## Add regions (continents)

Fill set information so we can start to do drilldown/drillup.

For this we add a members column that references other rows by primary key (code)

In [None]:
df = pd.read_feather("intermediate/03-countries-with-entitiyids.feather")

In [None]:
df.shape

❔ Do we have any rows that do not have a continent assigned in the continent column?

In [None]:
df[df.continent.isnull()]

💡 It looks like Micronesia (region) is odd - do we have more entries like this?

In [None]:
df[df.name.str.contains("icronesia")]

I would argue that "Rest of the World" and "Micronesia (region)" should be dropped. They have no other identifiers, no entitiy id and both are not clear enough that they could easily be used across table joins. If we get rid of those then the only entry left that will not have a continent assigned is "World" which sounds good

In [None]:
df[df.continent.isnull() & df.code.isnull() & df.legacy_entity_id.isnull()]

In [None]:
cleaned = df.drop(
    df.loc[
        df.continent.isnull() & df.code.isnull() & df.legacy_entity_id.isnull()
    ].index
)

In [None]:
cleaned.shape

In [None]:
cleaned[cleaned.code.isnull()]

⚡ Code will be our primary key and be mandatory for our table. Let's fill these in with some new, made up values.

In [None]:
new_codes = {
    "Africa": "OWID_AFR",
    "Asia": "OWID_ASI",
    "Europe": "OWID_EUR",
    "Oceania": "OWID_OCE",
    "North America": "OWID_NAM",
    "Latin America": "OWID_LAM",
}

❔ Are any of these codes already used?

In [None]:
cleaned[cleaned.code.isin(new_codes.values())]

In [None]:
cleaned["code"] = cleaned.code.fillna(cleaned.name.map(new_codes))

In [None]:
cleaned[cleaned.code.isnull()]

Make sure we don't have any duplicates in the code column

In [None]:
cleaned.duplicated(subset=["code"]).any()

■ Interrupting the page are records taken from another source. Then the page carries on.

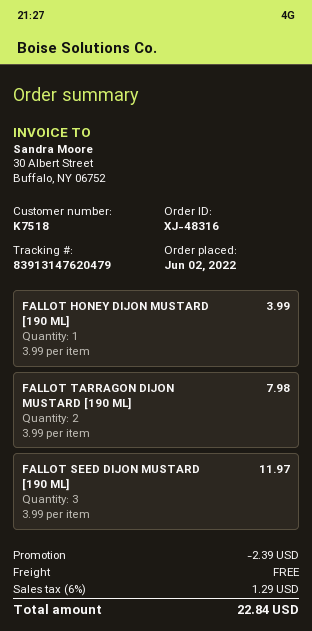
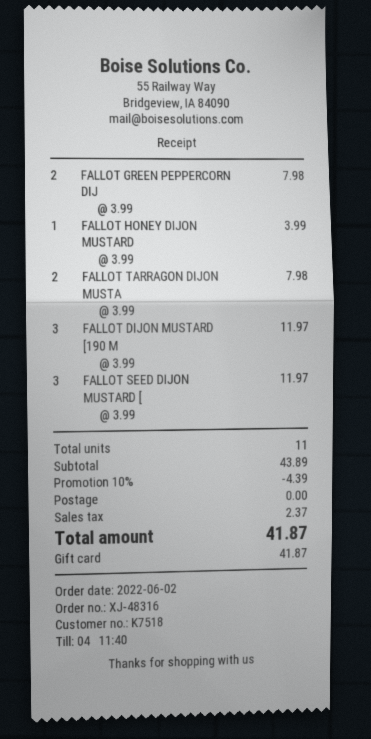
FALLOT GREEN PEPPERCORN DIJ: none -> 2 x 3.99 = 7.98
FALLOT DIJON MUSTARD [190 M: none -> 3 x 3.99 = 11.97
discount: 2.39 -> 4.39
tax: 1.29 -> 2.37
total: 22.84 -> 41.87

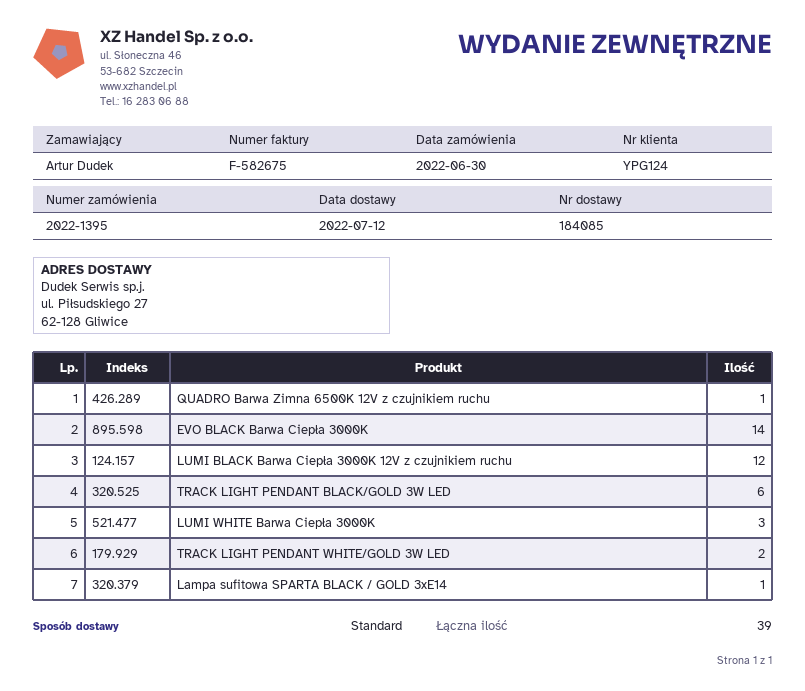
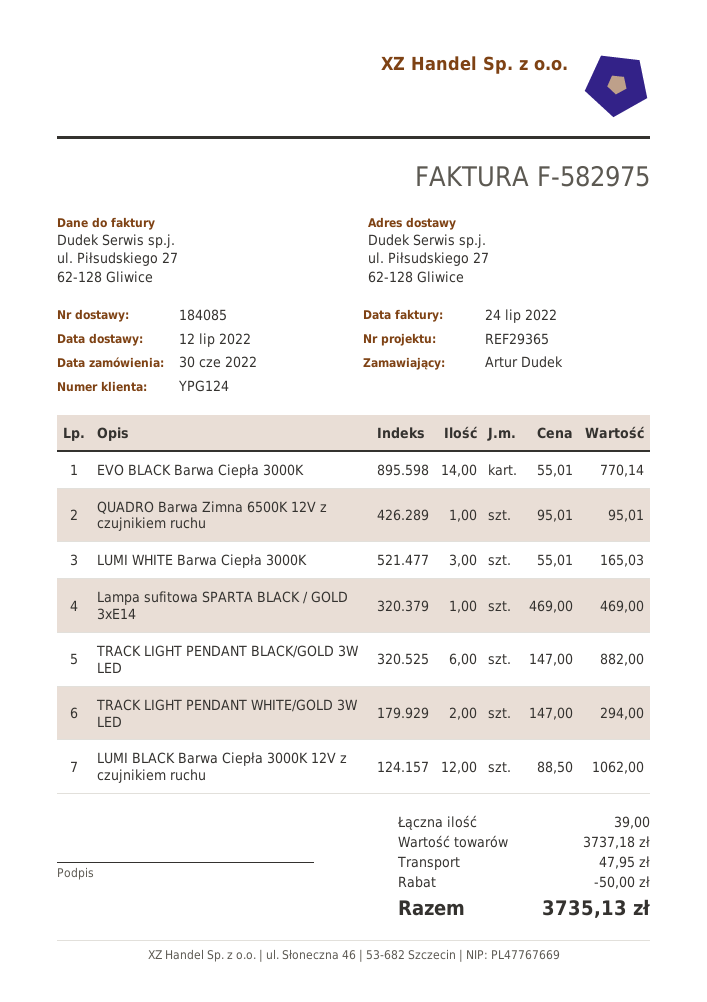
invoice number: F-582675 -> F-582975

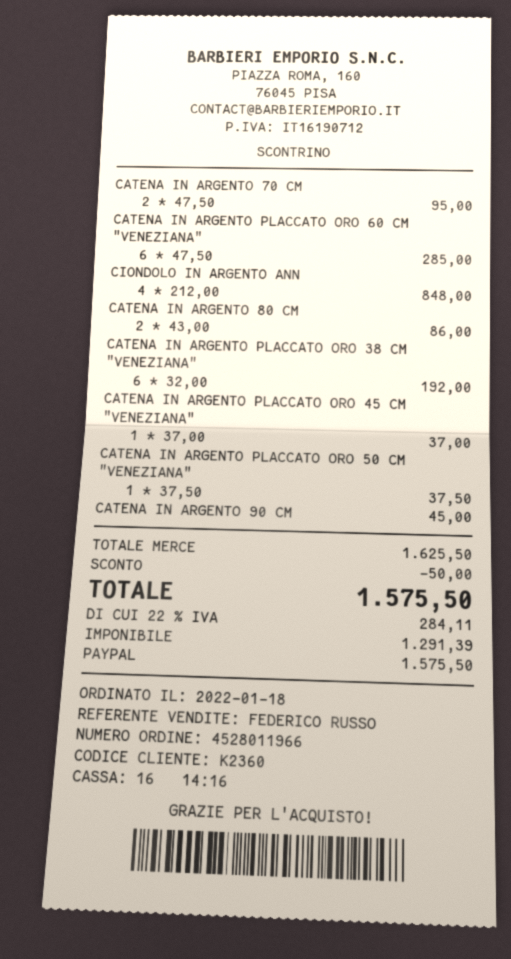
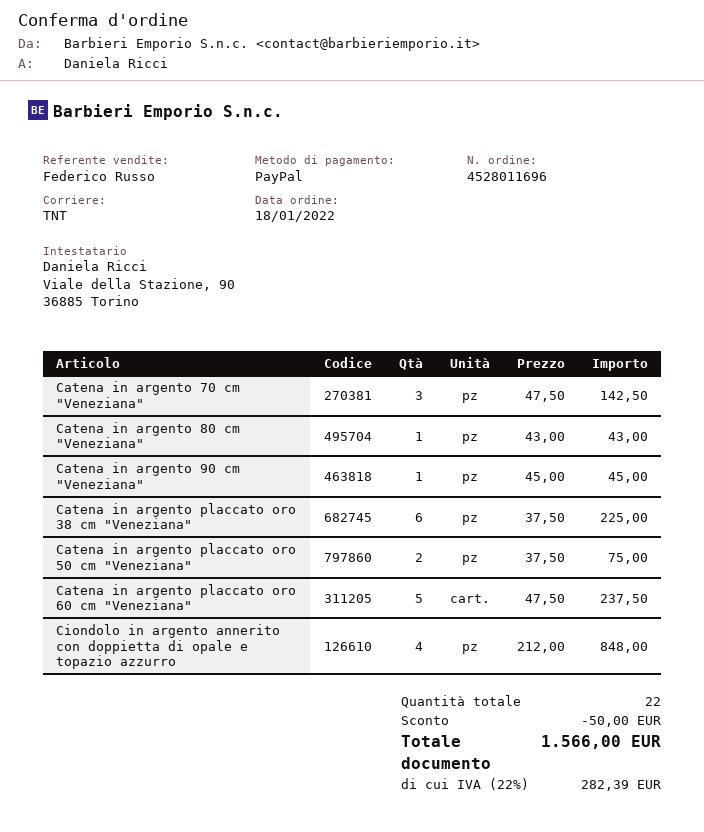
order number: 4528011966 -> 4528011696
CATENA IN ARGENTO 70 CM: 2 x 47.50 = 95.00 -> 3 x 47.50 = 142.50
CATENA IN ARGENTO PLACCATO ORO 60 CM "VENEZIANA": 6 x 47.50 = 285.00 -> 5 x 47.50 = 237.50
CATENA IN ARGENTO 80 CM: 2 x 43.00 = 86.00 -> 1 x 43.00 = 43.00
CATENA IN ARGENTO PLACCATO ORO 38 CM "VENEZIANA": 6 x 32.00 = 192.00 -> 6 x 37.50 = 225.00
CATENA IN ARGENTO PLACCATO ORO 45 CM "VENEZIANA": 1 x 37.00 = 37.00 -> none
CATENA IN ARGENTO PLACCATO ORO 50 CM "VENEZIANA": 1 x 37.50 = 37.50 -> 2 x 37.50 = 75.00
tax: 22% = 284.11 -> 22% = 282.39
total: 1575.50 -> 1566.00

### Now group by continent, create and fill the members column

In [None]:
continents_members = cleaned.groupby("continent")["code"].apply(list)

In [None]:
continents_members

In [None]:
continents_members.dtype

In [None]:
# continents_members = continents_members.map(lambda m: pd.array(m, dtype="string"))

In [None]:
continents_members[7.0]

In [None]:
first_items = [l[0] for l in continents_members.values]

In [None]:
cleaned[cleaned.code.isin(first_items)]

In [None]:
continents_map = {
    1.0: "OWID_NAM",
    2.0: "OWID_ASI",
    3.0: "OWID_AFR",
    4.0: "OWID_EUR",
    5.0: "OWID_LAM",
    6.0: "OWID_OCE",
    7.0: "ATA",
}
reverse_continents_map = {key: value for (value, key) in continents_map.items()}

In [None]:
cleaned["members"] = cleaned.code.map(
    lambda code: continents_members[reverse_continents_map[code]]
    if code in reverse_continents_map
    else []
)

In [None]:
cleaned[cleaned.code == "ATA"]

In [None]:
antarctica_index = cleaned[cleaned.code == "ATA"].index[0]

In [None]:
antarctica_index

All looks good - let's just remove the self reference in Antarctica :)cleaned.loc[cleaned.code == "ATA", "members"].itemcleaned.at[cleaned.code == "ATA", "members"]

In [None]:
without_ata = [
    m for m in cleaned.loc[cleaned.code == "ATA", "members"].item() if m != "ATA"
]

In [None]:
without_ata

In [None]:
cleaned.loc[cleaned.code == "ATA"]

In [None]:
cleaned.at[antarctica_index, "members"] = without_ata

In [None]:
cleaned.loc[cleaned.code == "ATA"]

Now set the world to have the continents as members

In [None]:
cleaned.loc[cleaned.code == "OWID_WRL"]

In [None]:
world_index = cleaned.loc[cleaned.code == "OWID_WRL"].index[0]

In [None]:
continents_values = list(continents_map.values())

In [None]:
continents_values

In [None]:
cleaned.at[world_index, "members"] = continents_values

In [None]:
cleaned.loc[cleaned.code == "OWID_WRL"]

## Save the file

In [None]:
cleaned = cleaned.reset_index(drop=True)

In [None]:
cleaned.dtypes

In [None]:
cleaned_modern_dtypes = cleaned.convert_dtypes()

In [None]:
cleaned_modern_dtypes.dtypes

In [None]:
cleaned_modern_dtypes.head()

In [None]:
cleaned_modern_dtypes.drop(["continent"], axis=1, inplace=True)

In [None]:
cleaned_modern_dtypes.head()

In [None]:
cleaned_modern_dtypes.loc[cleaned_modern_dtypes.code == "OWID_WRL"]

In [None]:
import json

In [None]:
cleaned_modern_dtypes.members = cleaned_modern_dtypes.members.map(
    lambda row: json.dumps(row) if row != [] else None
)

In [None]:
cleaned_modern_dtypes.loc[cleaned_modern_dtypes.code == "OWID_WRL"]

In [None]:
cleaned_modern_dtypes.head()

In [None]:
cleaned_modern_dtypes.to_feather("intermediate/04-countries-with-continents.feather")